La intellectuelle et essayiste cubaine Alina Bárbara López Hernández a durement critiqué le dirigeant Miguel Díaz-Canel après sa comparution télévisée de ce jeudi, au cours de laquelle le leader du régime a demandé de nouveaux sacrifices à la population pour faire face à la crise énergétique et économique qui frappe le pays.
“Lorsqu'un pays et son peuple touchent le fond, il est immoral de demander un plus grand sacrifice ; car après avoir touché le fond, il ne reste plus qu'à être enseveli, et nous n'allons pas accepter cela”, a écrit López sur ses réseaux sociaux, dans un message qui s'est rapidement viraliser parmi les Cubains.
La intelectual —l'une des voix les plus lucides et critiques de la pensée indépendante à Cuba— a déploré que le régime ait épuisé sa capacité à proposer des solutions et qu'il continue à faire appel au sacrifice citoyen comme seule issue.
«Il ne reste plus ni promesses apaisantes de volontés ni demandes de délais infinis», a averti la Doctoresse en Sciences.
Dans son texte, López a également fait une référence directe à Díaz-Canel, qu'il a qualifié de « messager nerveux et dyslexique », en allusion à son intervention publique de cette semaine, au cours de laquelle le dirigeant a parlé pendant plus d'une heure de la pénurie de carburant, du « blocus énergétique » et de la nécessité de « résister ».
Pour l'essayiste, la comparution a confirmé l'épuisement politique du régime : « Le temps historique de sa classe politique est désormais révolu. Si quelqu'un avait des doutes, cette intervention les a dissipés.

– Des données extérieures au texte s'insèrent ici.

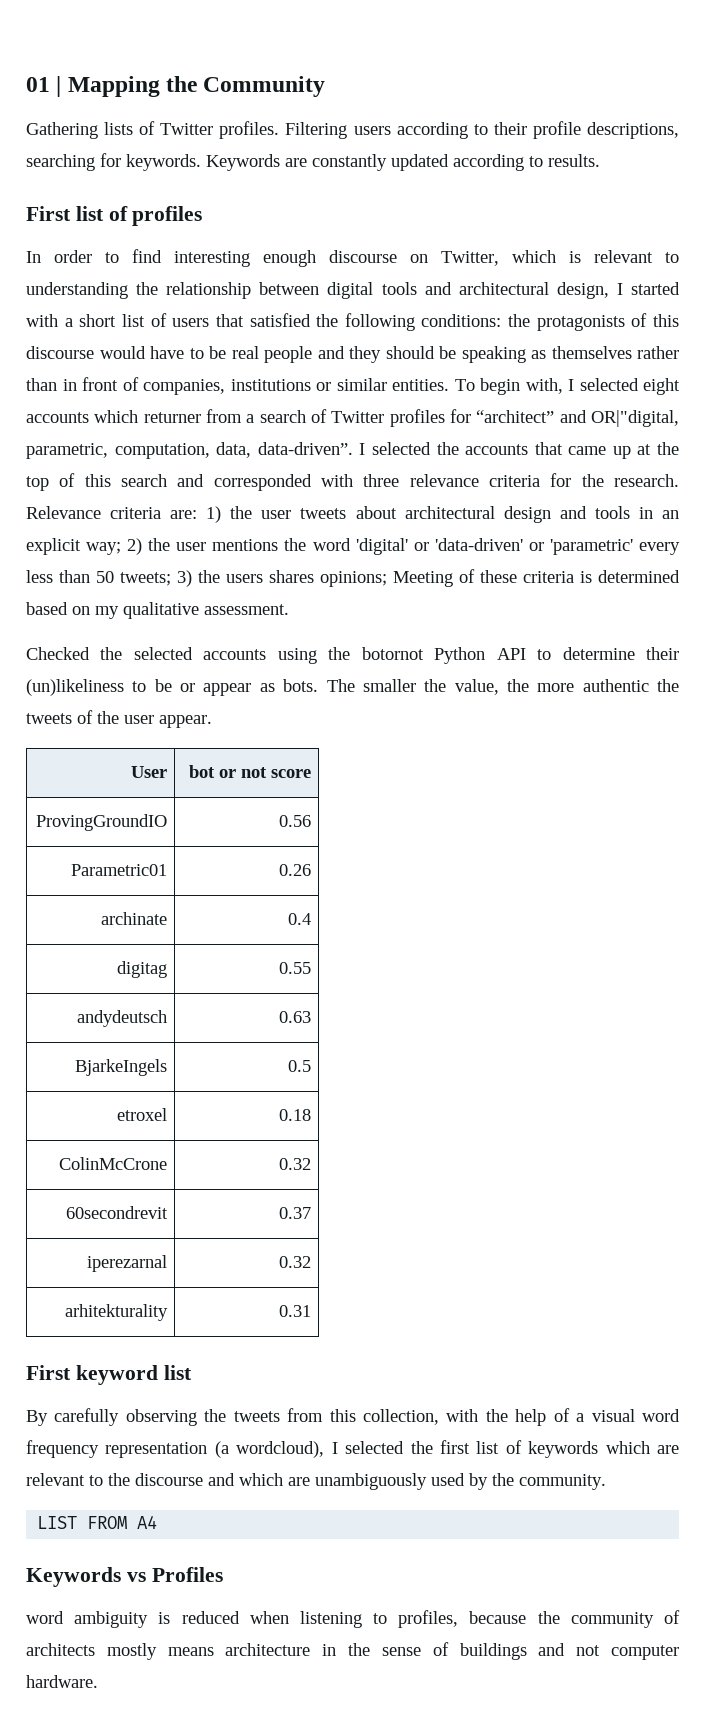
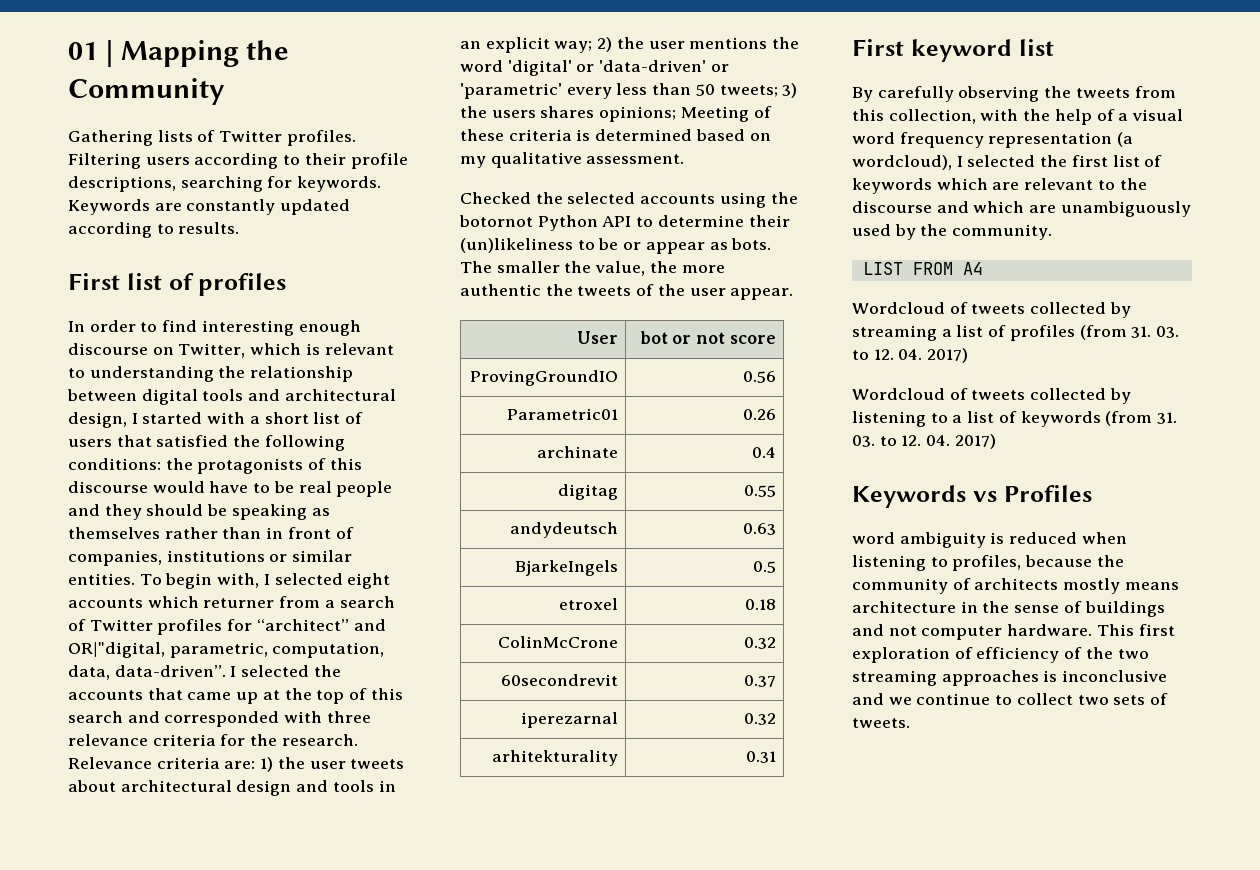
(158, 1522) none -> [852,302,1131,318] [852,325,1180,341] [852,348,969,363] [852,388,1131,404] [852,411,1178,427] [852,434,996,449] // Wordcloud of tweets collected by streaming a list of profiles (from 31. 03. to 12. 04. 2017) // Wordcloud of tweets collected by listening to a list of keywords (from 31. 03. to 12. 04. 2017)
(98, 1681) none -> [1096,624,1175,636] [852,647,1149,663] [852,670,1168,686] [852,693,1169,705] [852,718,910,728] This first exploration of efficiency of the two streaming approaches is inconclusive and we continue to collect two sets of tweets.

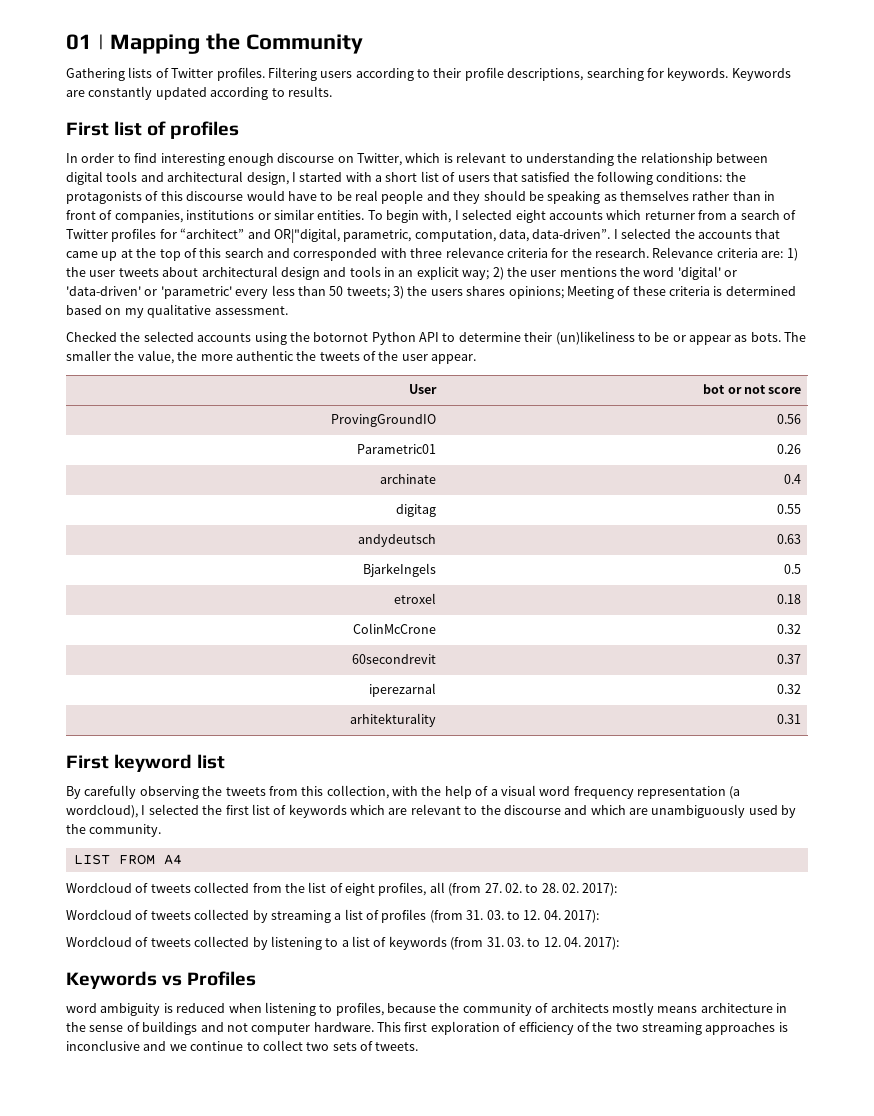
(983, 268) none -> [66,882,618,896] // Wordcloud of tweets collected from the list of eight profiles, all (from 27. 02. to 28. 02. 2017):
[927,348,969,363] 2017) -> [564,910,599,923] 2017):
[954,434,996,449] 2017) -> [584,937,620,950] 2017):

Maintenant commence notre temps, le temps de la citoyenneté », a-t-elle écrit.
Le message de López reflète le mécontentement croissant de la société civile face à l'absence de réponses du gouvernement.
Son intervention s’ajoute aux multiples réactions suscitées par le discours de Díaz-Canel, qui a été perçu comme une tentative de justifier la crise actuelle sans assumer de responsabilités.

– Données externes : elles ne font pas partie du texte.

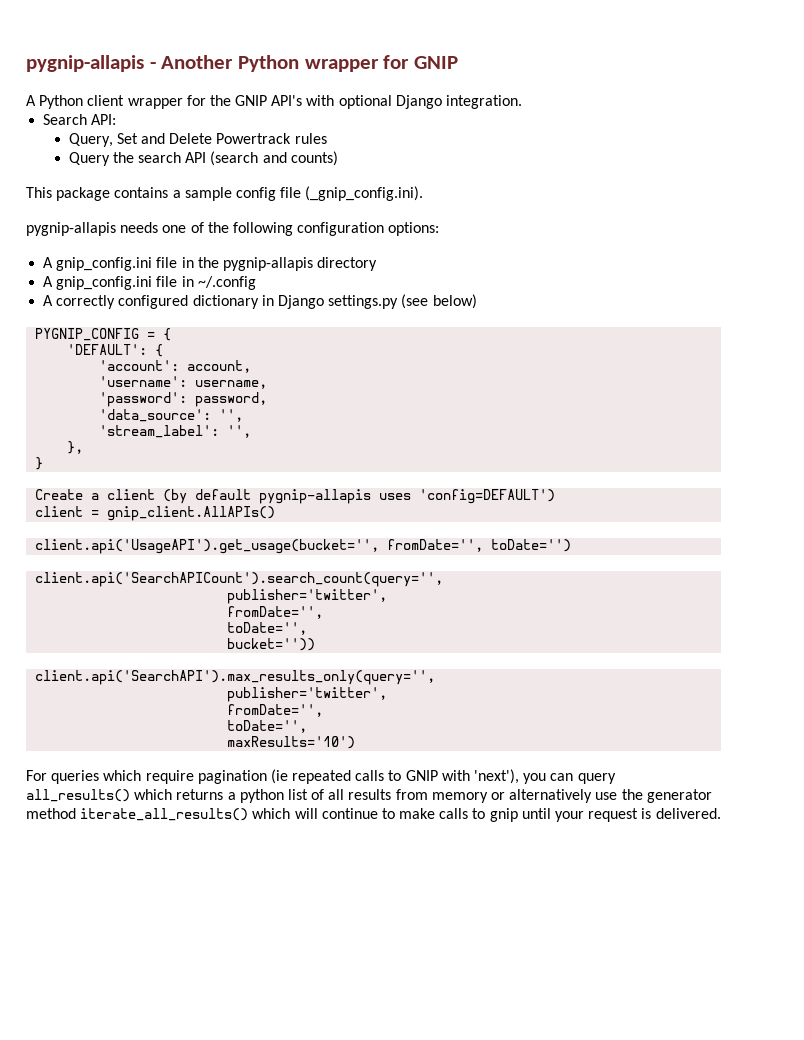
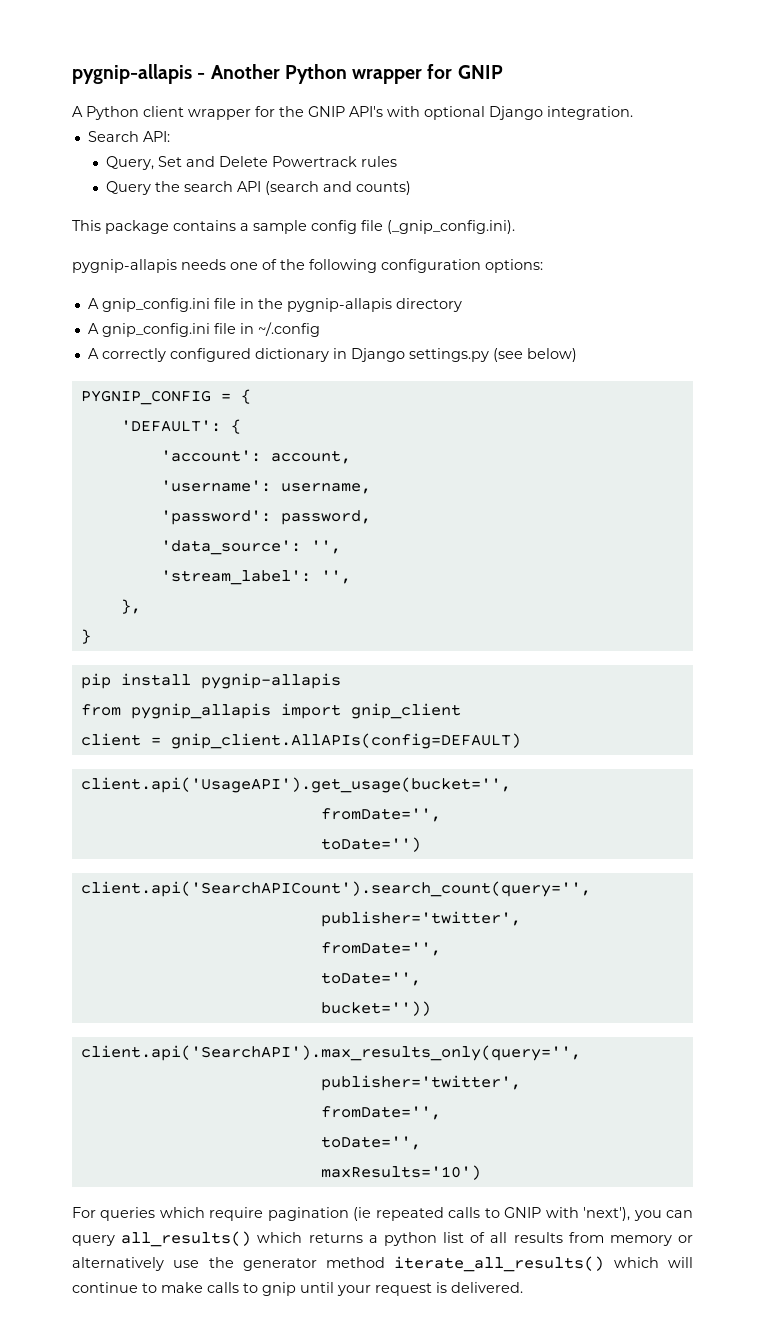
[35,489,556,504] Create a client (by default pygnip-allapis uses 'config=DEFAULT') -> [80,673,341,689] [80,703,461,719] pip install pygnip-allapis // from pygnip_allapis import gnip_client
[107,506,276,521] gnip_client.AllAPIs() -> [170,733,521,749] gnip_client.AllAPIs(config=DEFAULT)
[387,539,484,552] fromDate='', -> [320,808,441,822] // fromDate='', //

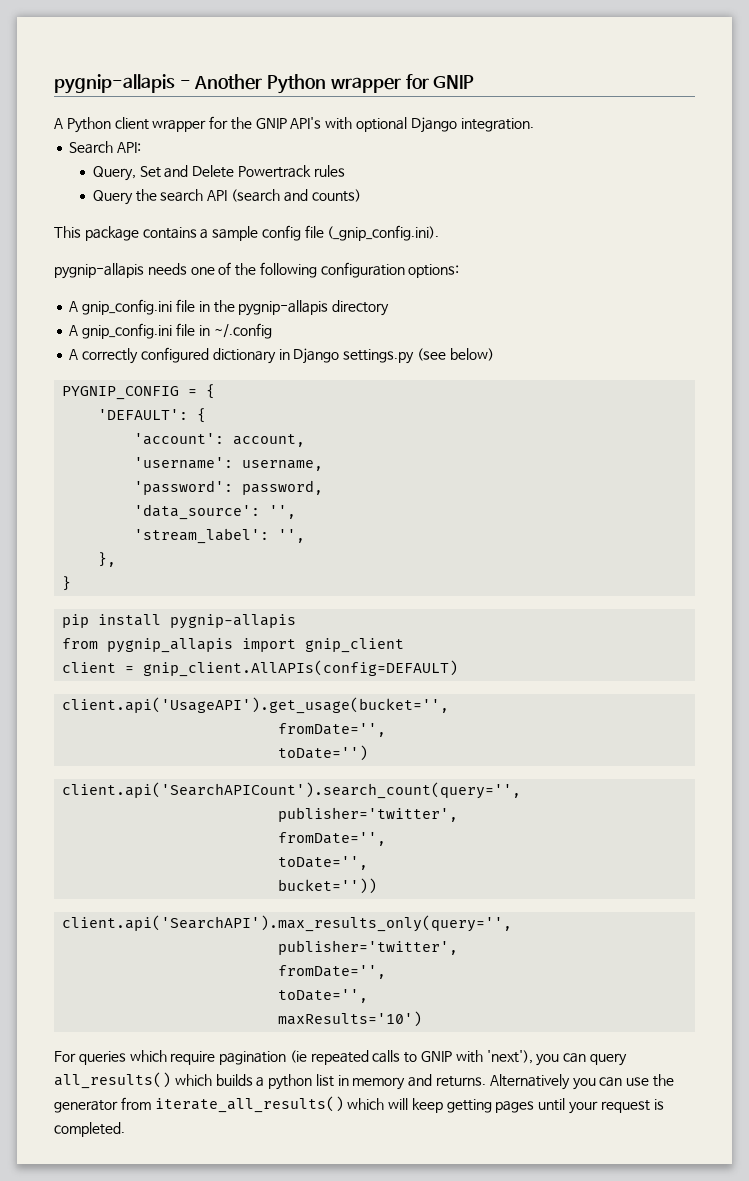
[308,1233,363,1243] returns -> [215,1074,253,1086] builds
[470,1232,693,1246] [72,1257,164,1271] of all results from memory or alternatively -> [337,1074,623,1090] in memory and returns. Alternatively you can
[326,1257,386,1268] method -> [120,1097,151,1110] from
[72,1282,296,1296] continue to make calls to gnip -> [411,1098,535,1113] keep getting pages
[451,1282,523,1293] delivered. -> [54,1122,125,1137] completed.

La également professeur a été l'objet de surveillance et de harcèlement de la part de la Sécurité de l'État en raison de son activisme intellectuel et de sa défense des droits citoyens.
Au cours des dernières années, il a dénoncé la censure, la répression contre la pensée critique et l'absence de véritable dialogue politique dans le pays.
Avec son message, l'intellectuelle résume le sentiment d'une partie importante de la population cubaine : la fatigue face au discours officiel, la perte de confiance dans les promesses du régime et le désir de construire une nouvelle étape depuis la société civile.